Records drawn from a dataset
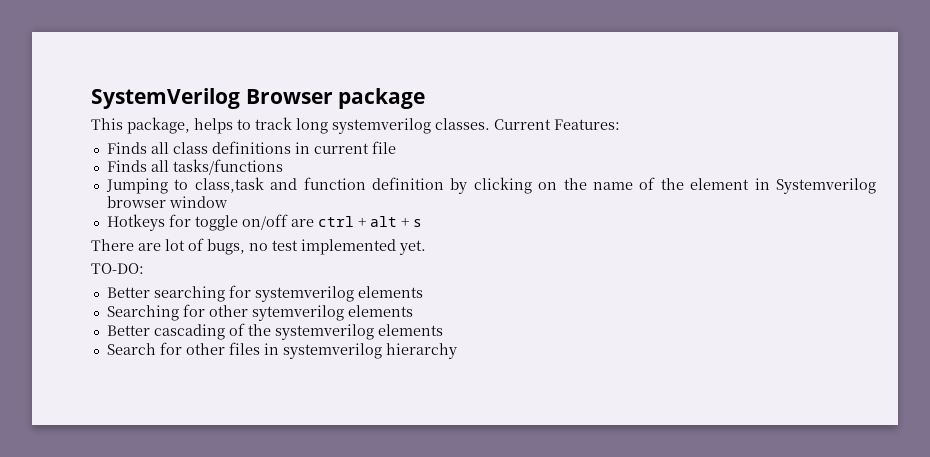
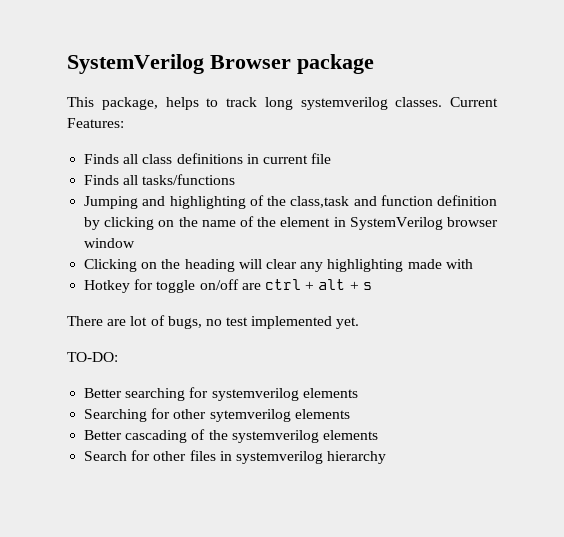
[174,179,189,190] to -> [142,195,287,209] and highlighting of the
[775,178,876,194] Systemverilog -> [349,217,443,230] SystemVerilog
[106,214,165,231] Hotkeys -> [84,259,473,272] [84,280,131,293] Clicking on the heading will clear any highlighting made with // Hotkey

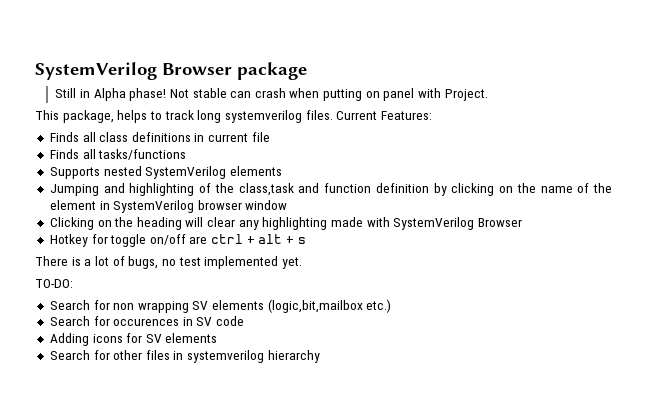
(374, 64) none -> [55,88,488,101] // Still in Alpha phase! Not stable can crash when putting on panel with Project.
[395,97,443,107] classes. -> [305,110,333,120] files.
(236, 179) none -> [49,166,282,179] // Supports nested SystemVerilog elements
(473, 264) none -> [393,217,522,230] SystemVerilog Browser
[107,319,127,326] are -> [71,257,92,266] is a
[84,387,358,401] [84,408,350,422] [84,429,319,443] Better searching for systemverilog elements // Searching for other sytemverilog elements // Better cascading of the systemverilog -> [49,299,392,313] [49,316,245,326] [49,333,162,346] Search for non wrapping SV elements (logic,bit,mailbox etc.) // Search for occurences in SV code // Adding icons for SV

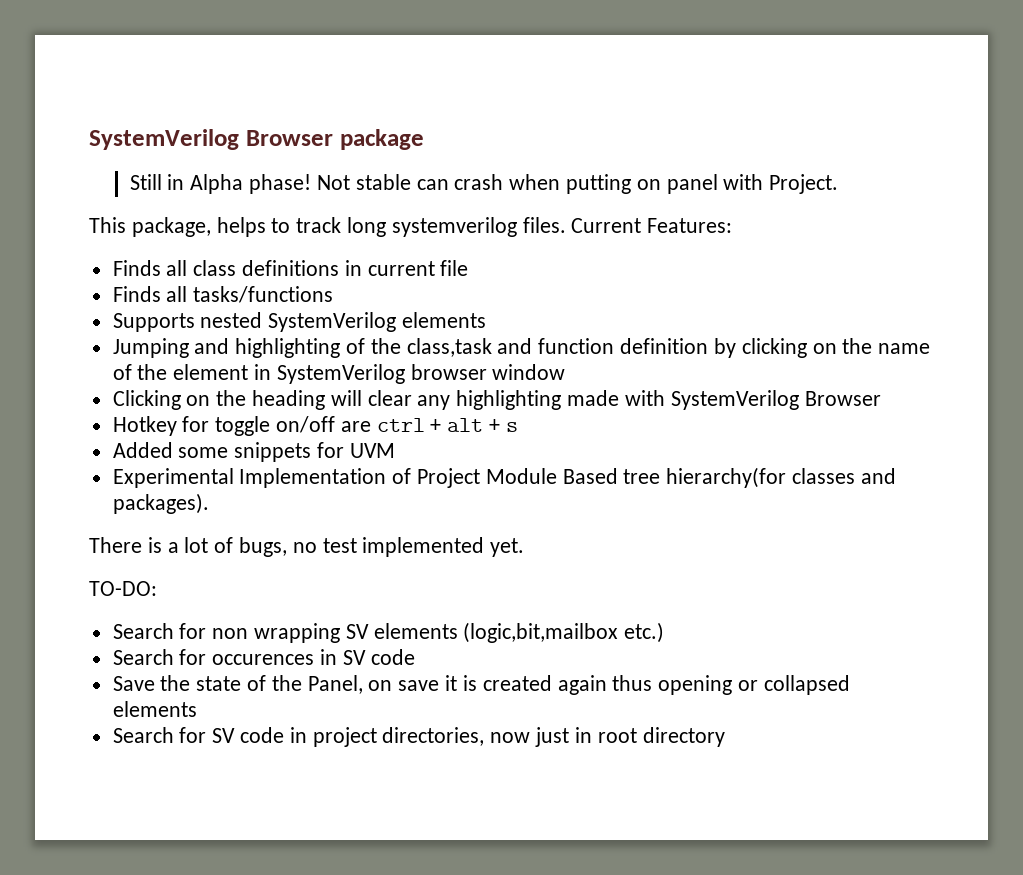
(306, 240) none -> [112,442,395,462] [112,467,896,488] [112,493,209,514] // Added some snippets for UVM // Experimental Implementation of Project Module Based tree hierarchy(for classes and packages).
[49,333,218,346] [49,350,320,363] Adding icons for SV elements // Search for other files in systemverilog hierarchy -> [112,675,850,695] [112,701,197,717] [112,727,725,747] Save the state of the Panel, on save it is created again thus opening or collapsed elements // Search for SV code in project directories, now just in root directory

Task brief |
Repeat the data above exactly, but not the pictures.

Answer to this exercise |
[174,179,189,190] to -> [142,195,287,209] and highlighting of the
[775,178,876,194] Systemverilog -> [349,217,443,230] SystemVerilog
[106,214,165,231] Hotkeys -> [84,259,473,272] [84,280,131,293] Clicking on the heading will clear any highlighting made with // Hotkey

(374, 64) none -> [55,88,488,101] // Still in Alpha phase! Not stable can crash when putting on panel with Project.
[395,97,443,107] classes. -> [305,110,333,120] files.
(236, 179) none -> [49,166,282,179] // Supports nested SystemVerilog elements
(473, 264) none -> [393,217,522,230] SystemVerilog Browser
[107,319,127,326] are -> [71,257,92,266] is a
[84,387,358,401] [84,408,350,422] [84,429,319,443] Better searching for systemverilog elements // Searching for other sytemverilog elements // Better cascading of the systemverilog -> [49,299,392,313] [49,316,245,326] [49,333,162,346] Search for non wrapping SV elements (logic,bit,mailbox etc.) // Search for occurences in SV code // Adding icons for SV

(306, 240) none -> [112,442,395,462] [112,467,896,488] [112,493,209,514] // Added some snippets for UVM // Experimental Implementation of Project Module Based tree hierarchy(for classes and packages).
[49,333,218,346] [49,350,320,363] Adding icons for SV elements // Search for other files in systemverilog hierarchy -> [112,675,850,695] [112,701,197,717] [112,727,725,747] Save the state of the Panel, on save it is created again thus opening or collapsed elements // Search for SV code in project directories, now just in root directory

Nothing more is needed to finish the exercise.